Apesar da cidade ter sido atacada várias vezes, o agente conta que se sente seguro. "Penso que agora está seguro. Há muita gente que está a voltar. Alguns foram embora nos primeiros dias da guerra, mas agora decidiram regressar. São pessoas corajosas, já perderam o medo. Vêm para ajudar os médicos, os militares, a polícia. Há pessoas que cozinham para distribuir por quem precisa e por quem está a trabalhar."

Serghiy já tem planos para quando a guerra terminar: "Quero construir uma grande família":Mas não o projeto desta vez não passa por Portugal: "É difícil. Lá não posso trabalhar na polícia. Aqui eu tenho casa, carro e trabalho. Lá não tenho nada"

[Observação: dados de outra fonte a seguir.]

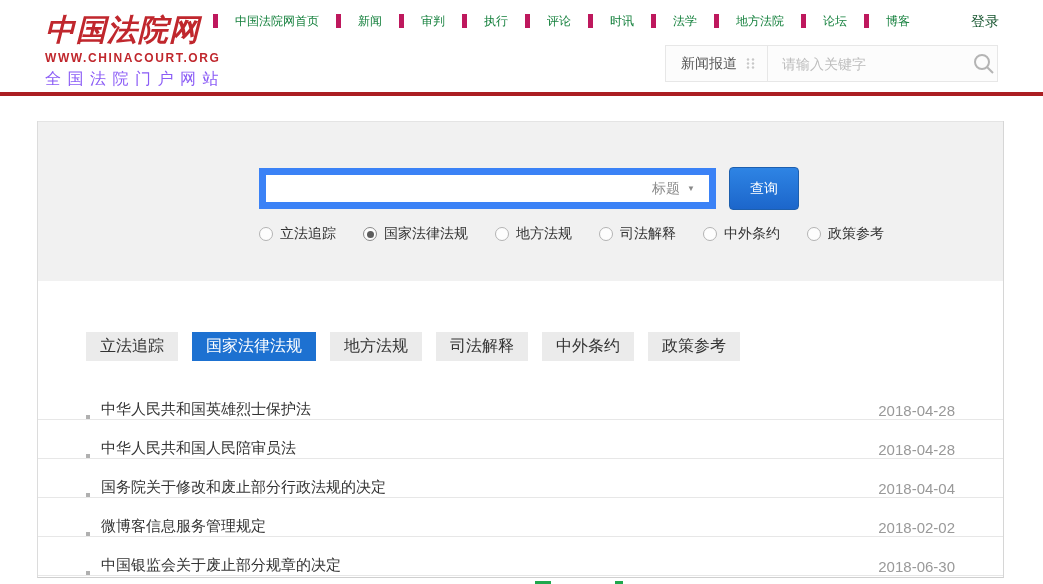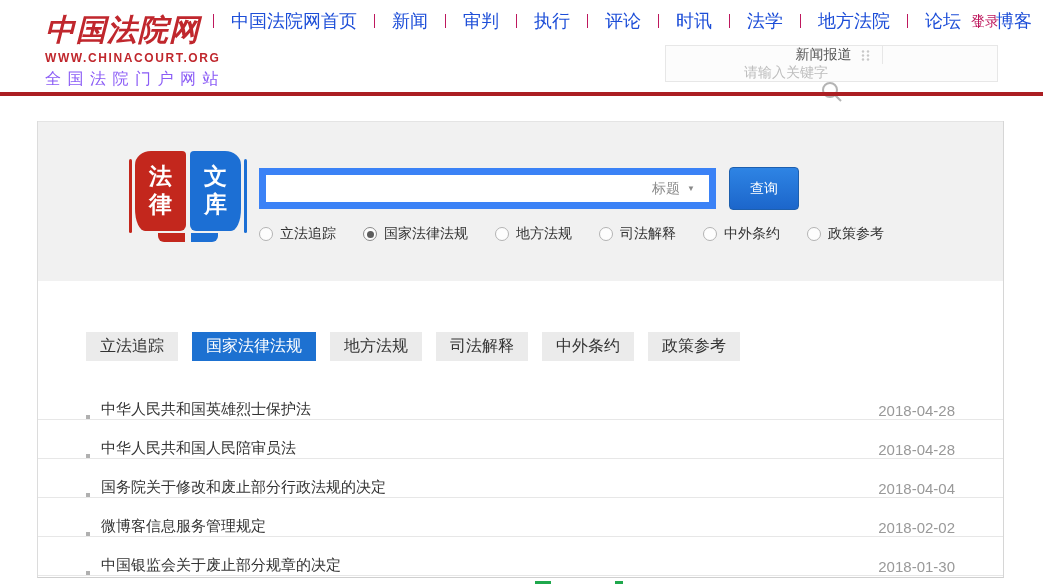"中国法院网首页" .nav-item { border-left: 1px solid #be185d -> 5px solid #be185d; color: #1d4ed8 -> #15803d; font-size: 18px -> 12px }
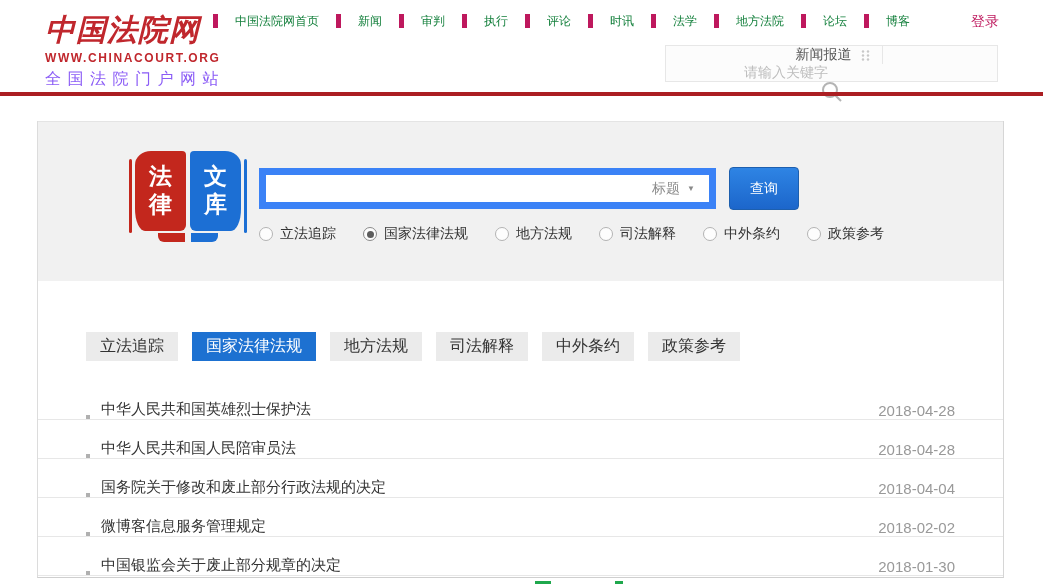"登录" .login { color: #be185d -> #14532d }
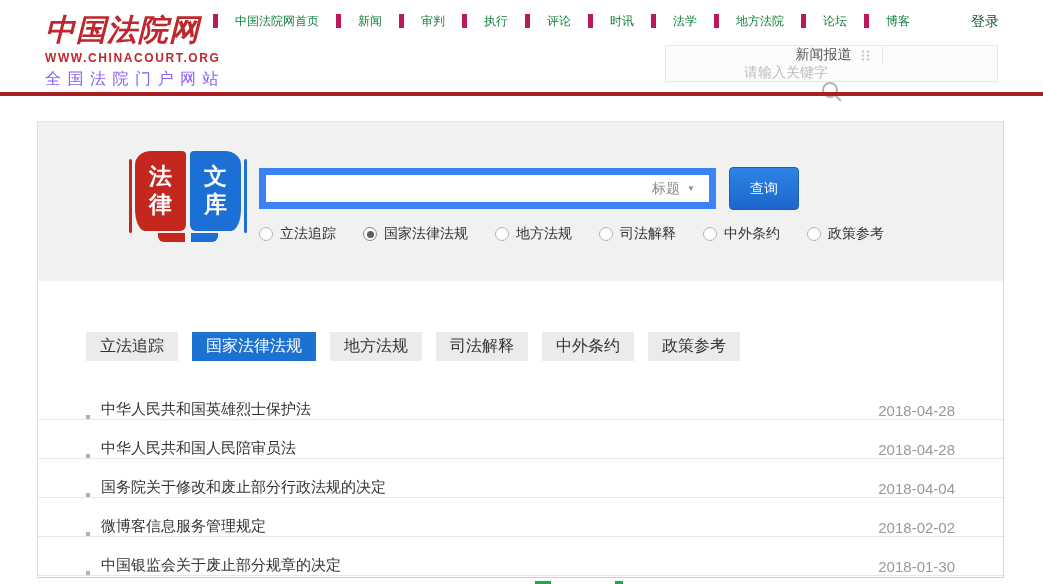"新闻报道" .hsearch { flex-direction: column -> none }
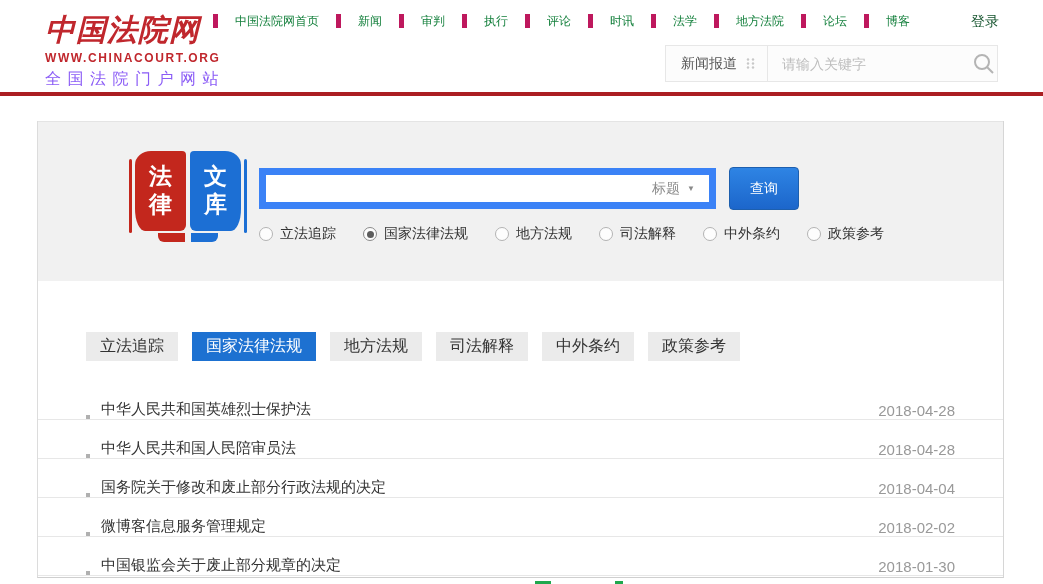"法律" div.book { html: <div> <span></span> <span></span> <div> <span>法律</span> </div> <div> <span>文库</span> </div> <span></span> <span></span> </div> -> none }
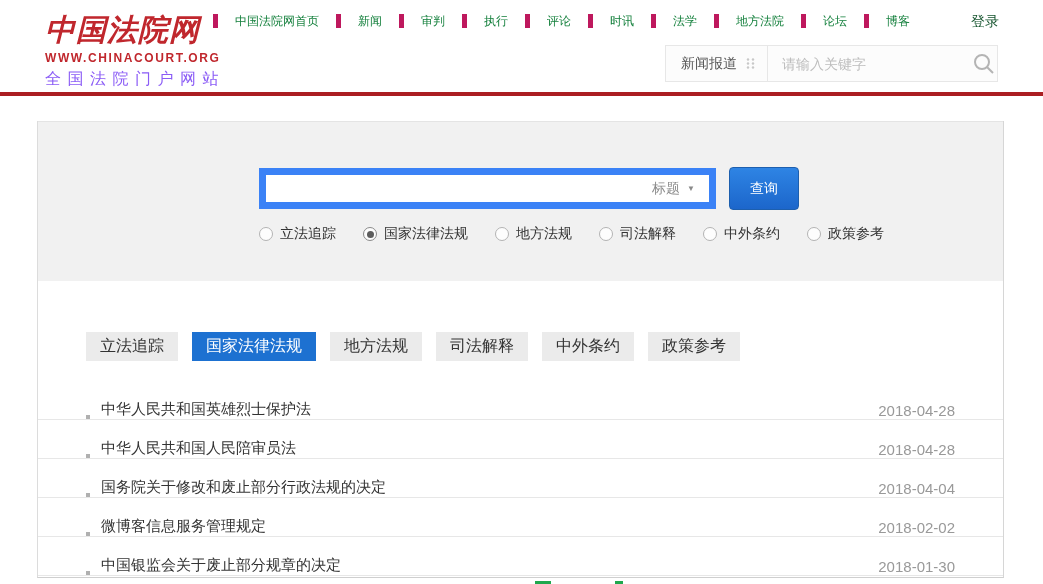"2018-01-30" span.law-date { text: 2018-01-30 -> 2018-06-30 }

Enquanto fala com a TSF, o polícia vai brincando com uma cadela pastor belga malinois. É a companheira de trabalho. "Somos um binómio. Ela está treinada para encontrar explosivos." Quando os militares no posto de controlo encontram um carro suspeito, mesmo que os ocupantes saibam dizer corretamente "Palianytsia", Serghiy e Nala entram em ação.

"Nos postos de controlo ainda não encontrámos explosivos", conta a agente que noutro posto de controlo, com outro cão, descobriram vários quilos de droga escondidos num carro. "Iam para Kherson, que agora está ocupada pelos russos. Mas é dinheiro, todos tentam arranjar dinheiro da maneira que conseguem": Mas a vida de Serghiy e Nala não se passa só nos postos de controlo. No último mês revistaram várias casas suspeitas. "Ela já descobriu quatro terroristas aqui em Mykolaiv."